The Full MCP Blueprint: Integrating Sampling into MCP Workflows

👉

Recap

In Part 4 of this MCP crash course, we expanded our focus beyond tools and took a deep dive into the other two foundational pillars of MCP: resources and prompts.

We learned how resources allow servers to expose data, anything from static documents to dynamic query-backed endpoints.

Prompts, on the other hand, enable natural language-based behaviors that can dynamically shape responses based on input, roles, and instructions.

Through theory and hands-on walkthroughs, we explored how each capability differs in execution flow, when to use tools vs. resources vs. prompts, and how they can be combined to design the server logic.

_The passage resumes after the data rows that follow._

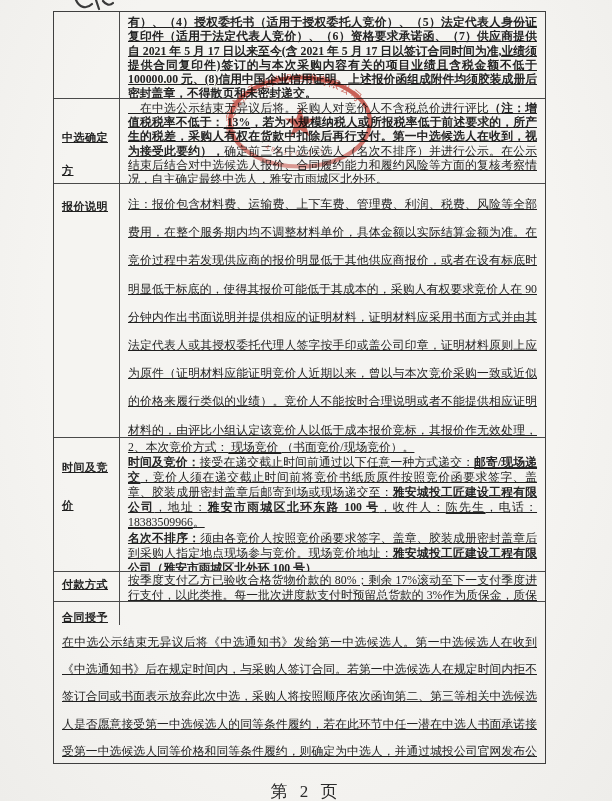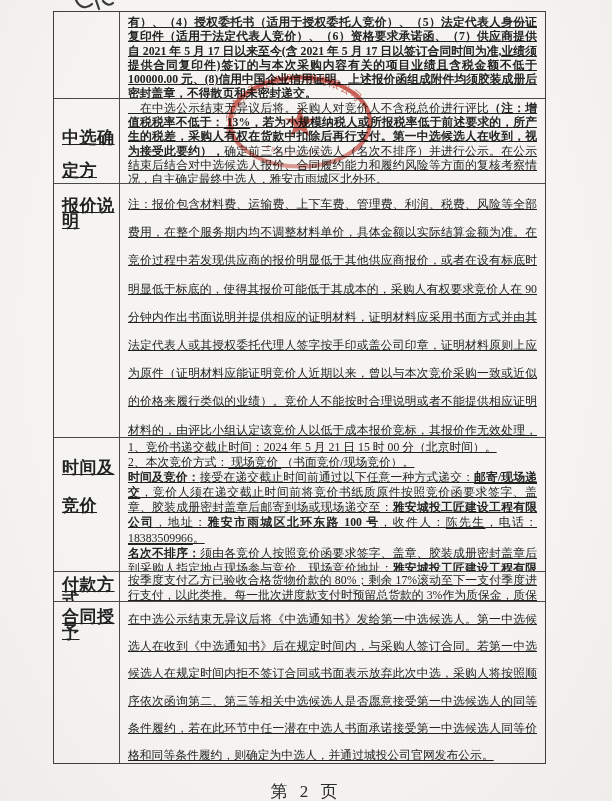--- a/index.html
+++ b/index.html
@@ -13,36 +13,36 @@
     background:radial-gradient(ellipse at 50% 40%, #f5f4f1 60%, #eeedea 100%);}
   
   .doc-table{
     position:absolute;left:53px;top:11px;width:493px;
     border:1.6px solid #3f3f3f;background:transparent;box-sizing:border-box;text-decoration:underline;
   }
   .row{display:flex;box-sizing:border-box;border-bottom:1px solid #4a4a4a;overflow:hidden;}
   .row:last-child{border-bottom:none;}
   .label-cell{
     width:66px;flex:none;box-sizing:border-box;border-right:1px solid #4a4a4a;
-    font-weight:bold;font-size:17px;padding-left:8px;letter-spacing:.5px;color:#222;
+    font-weight:bold;font-size:11px;padding-left:8px;letter-spacing:.5px;color:#222;
   }
   .content-cell{
     flex:1;box-sizing:border-box;padding:2px 8px 0 8px;
     font-size:11.8px;text-align:justify;color:#242424;overflow:hidden;
   }
   .para{margin:0;}
   .b{font-weight:bold;}
   .u{text-decoration:underline;text-underline-offset:2px;}
   
   .row-0{height:87px;} .row-0 .content-cell{line-height:14.3px;padding-top:3px;}
   .row-1{height:85px;} .row-1 .content-cell{line-height:14.2px;padding-top:2px;}
   .row-2{height:254px;}.row-2 .content-cell{line-height:28.2px;padding-top:6px;}
   .row-3{height:134px;}.row-3 .content-cell{line-height:15.1px;padding-top:2px;}
   .row-4{height:30px;} .row-4 .content-cell{line-height:14.6px;padding-top:1px;}
-  .row-5{height:161px;}.row-5 .content-cell{line-height:27.2px;padding-top:4px;}
+  .row-5{height:161px;flex-direction:column;}.row-5 .content-cell{line-height:27.2px;padding-top:4px;}
   .row-1 .label-cell{padding-top:22px;line-height:33px;}
   .row-2 .label-cell{padding-top:14px;line-height:16px;}
   .row-3 .label-cell{padding-top:11px;line-height:37.5px;}
   .row-4 .label-cell{padding-top:5px;line-height:15px;}
   .row-5 .label-cell{padding-top:7px;line-height:16px;}
   
   .stamp{
     position:absolute;left:226px;top:74px;width:148px;height:96px;
     mix-blend-mode:multiply;opacity:.82;pointer-events:none;
   }
@@ -84,21 +84,20 @@
         </div>
         <div class="content-cell">
           <div class="para"><span>注：报价包含材料费、运输费、上下车费、管理费、利润、税费、风险等全部费用，在整个服务期内均不调整材料单价，具体金额以实际结算金额为准。在竞价过程中若发现供应商的报价明显低于其他供应商报价，或者在设有标底时明显低于标底的，使得其报价可能低于其成本的，采购人有权要求竞价人在 90 分钟内作出书面说明并提供相应的证明材料，证明材料应采用书面方式并由其法定代表人或其授权委托代理人签字按手印或盖公司印章，证明材料原则上应为原件（证明材料应能证明竞价人近期以来，曾以与本次竞价采购一致或近似的价格来履行类似的业绩）。竞价人不能按时合理说明或者不能提供相应证明材料的，由评比小组认定该竞价人以低于成本报价竞标，其报价作无效处理，并有权将该竞价人列入采购人黑名单。</span></div>
         </div>
       </div>
       <div class="row row-3">
         <div class="label-cell">
           <div class="label-line">时间及竞价</div>
         </div>
         <div class="content-cell">
-          <div class="para"><span>1、竞价书递交截止时间：2024 年 5 月 21 日 15 时 00 分（北京时间）。</span></div>
           <div class="para"><span>2、本次竞价方式：</span><span class="u"> 现场竞价 </span><span>（书面竞价/现场竞价）。</span></div>
           <div class="para"><span class="b">时间及竞价：</span><span>接受在递交截止时间前通过以下任意一种方式递交：</span><span class="b u">邮寄/现场递交</span><span>，竞价人须在递交截止时间前将竞价书纸质原件按照竞价函要求签字、盖章、胶装成册密封盖章后邮寄到场或现场递交至：</span><span class="b">雅安城投工匠建设工程有限公司</span><span>，地址：</span><span class="b">雅安市雨城区北环东路 100 号</span><span>，收件人：</span><span class="u">陈先生</span><span>，电话：</span><span class="u">18383509966</span><span>。</span></div>
           <div class="para"><span class="b">名次不排序：</span><span>须由各竞价人按照竞价函要求签字、盖章、胶装成册密封盖章后到采购人指定地点现场参与竞价。现场竞价地址：</span><span class="b">雅安城投工匠建设工程有限公司（雅安市雨城区北外环 100 号）</span></div>
         </div>
       </div>
       <div class="row row-4">
         <div class="label-cell">
           <div class="label-line">付款方式</div>
         </div>
         <div class="content-cell">

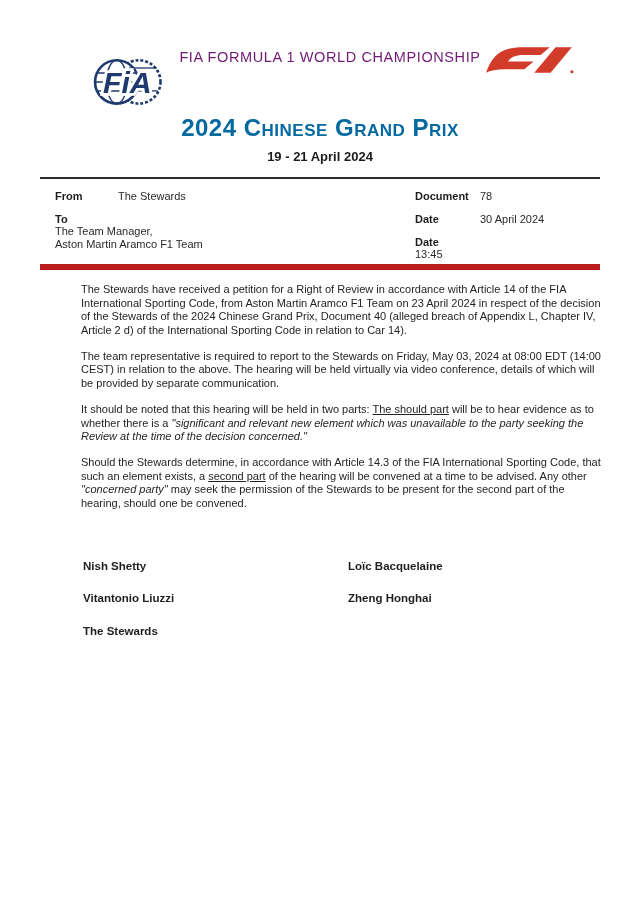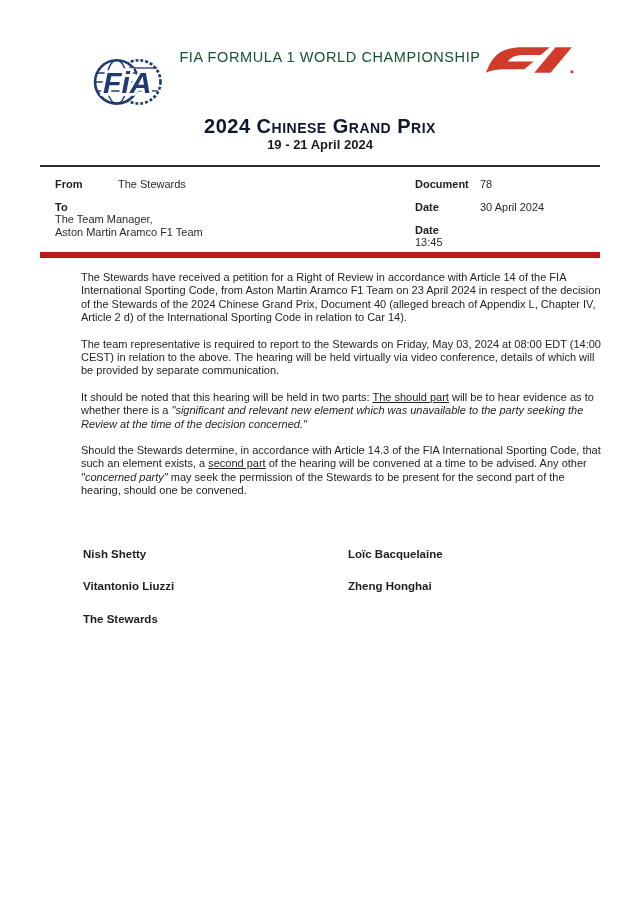--- a/index.html
+++ b/index.html
@@ -19,44 +19,44 @@
   .header {
     display: flex;
     align-items: flex-start;
     margin: 55px 66px 0 84px;
     height: 64px;
   }
   .fia-logo-wrap { width: 90px; flex: 0 0 auto; }
   .championship-text {
     flex: 1;
     text-align: center;
-    color: #14532d;
+    color: #701a75;
     font-size: 14.5px;
     letter-spacing: 0.6px;
     font-weight: 400;
     margin-top: -6px;
     white-space: nowrap;
   }
   .f1-logo-wrap { width: 88px; flex: 0 0 auto; margin-top: -10px; }
 
   
   .title-block { text-align: center; margin-top: -4px; }
   .event-title {
-    font-size: 20px;
+    font-size: 24px;
     font-weight: bold;
     font-variant: small-caps;
     letter-spacing: 0.5px;
-    color: #0f172a;
+    color: #0369a1;
     line-height: 1.1;
   }
   .event-dates {
     font-size: 13px;
     font-weight: bold;
     color: #1b1b1b;
-    margin-top: 0;
+    margin-top: 8px;
   }
 
   
   .meta-table {
     margin: 13px 40px 0 40px;
     border-top: 2px solid #2c2c2c;
     border-bottom: 6px solid #b91c1c;
     padding: 11px 0 3px 0;
     display: flex;
     font-size: 11px;

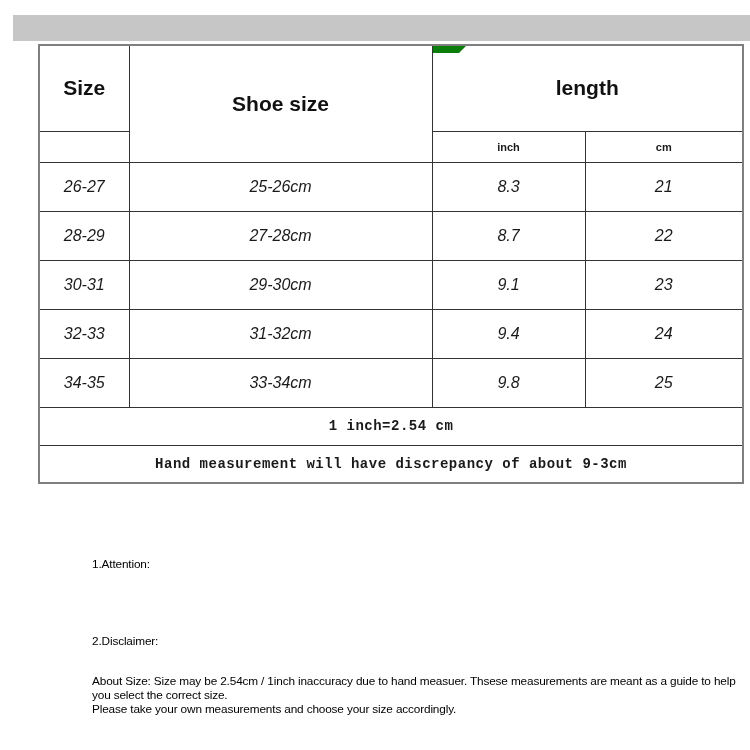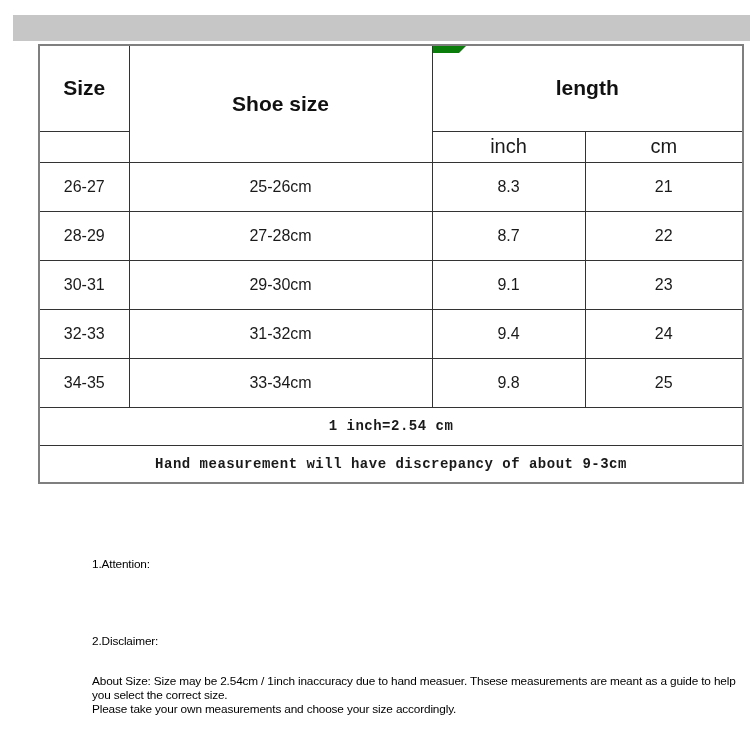--- a/index.html
+++ b/index.html
@@ -19,23 +19,23 @@
   table.size-table td {
     border:1px solid #333333;
     text-align:center; vertical-align:middle;
     background:#ffffff; padding:0;
     overflow:hidden;
   }
   td.hdr { background:#e9e9e9; }
   tr.h1 { height:86px; }
   tr.h1 td { font-weight:bold; font-size:21px; color:#111; }
   tr.h2 { height:31px; }
-  tr.h2 td { font-size:20px; font-weight:normal; }
+  tr.h2 td { font-size:11px; font-weight:bold; }
   tr.data { height:49px; }
-  tr.data td { font-size:16px; }
+  tr.data td { font-size:16px;font-style:italic; }
   tr.foot { height:38px; }
   tr.foot td {
     font-family:"Liberation Mono", monospace;
     font-size:14px; font-weight:bold; letter-spacing:0.5px;
   }
   td.length-cell { position:relative;margin-top:36px; }
   .green-marker {
     position:absolute; top:0; left:0; width:0; height:0;
     border-top:7px solid #0b7d0b;
     border-right:7px solid transparent;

We also discussed how Claude Desktop can leverage these primitives to orchestrate rich user interactions powered by model-controlled, application-controlled, and user-initiated patterns.

Overall, in Part 4, we learned everything that it takes to build full-fledged MCP servers that don’t just execute code, but also expose data and template-based reasoning, allowing for cleaner separation of logic and language.

If you haven’t explored Part 4 yet, we strongly recommend going through it first since it lays the conceptual scaffolding that’ll help you better understand what we’re about to dive into here.

You can read it below:

In this part

In this chapter, we move a step ahead and introduce what we think is one of the most powerful features in the MCP protocol: sampling.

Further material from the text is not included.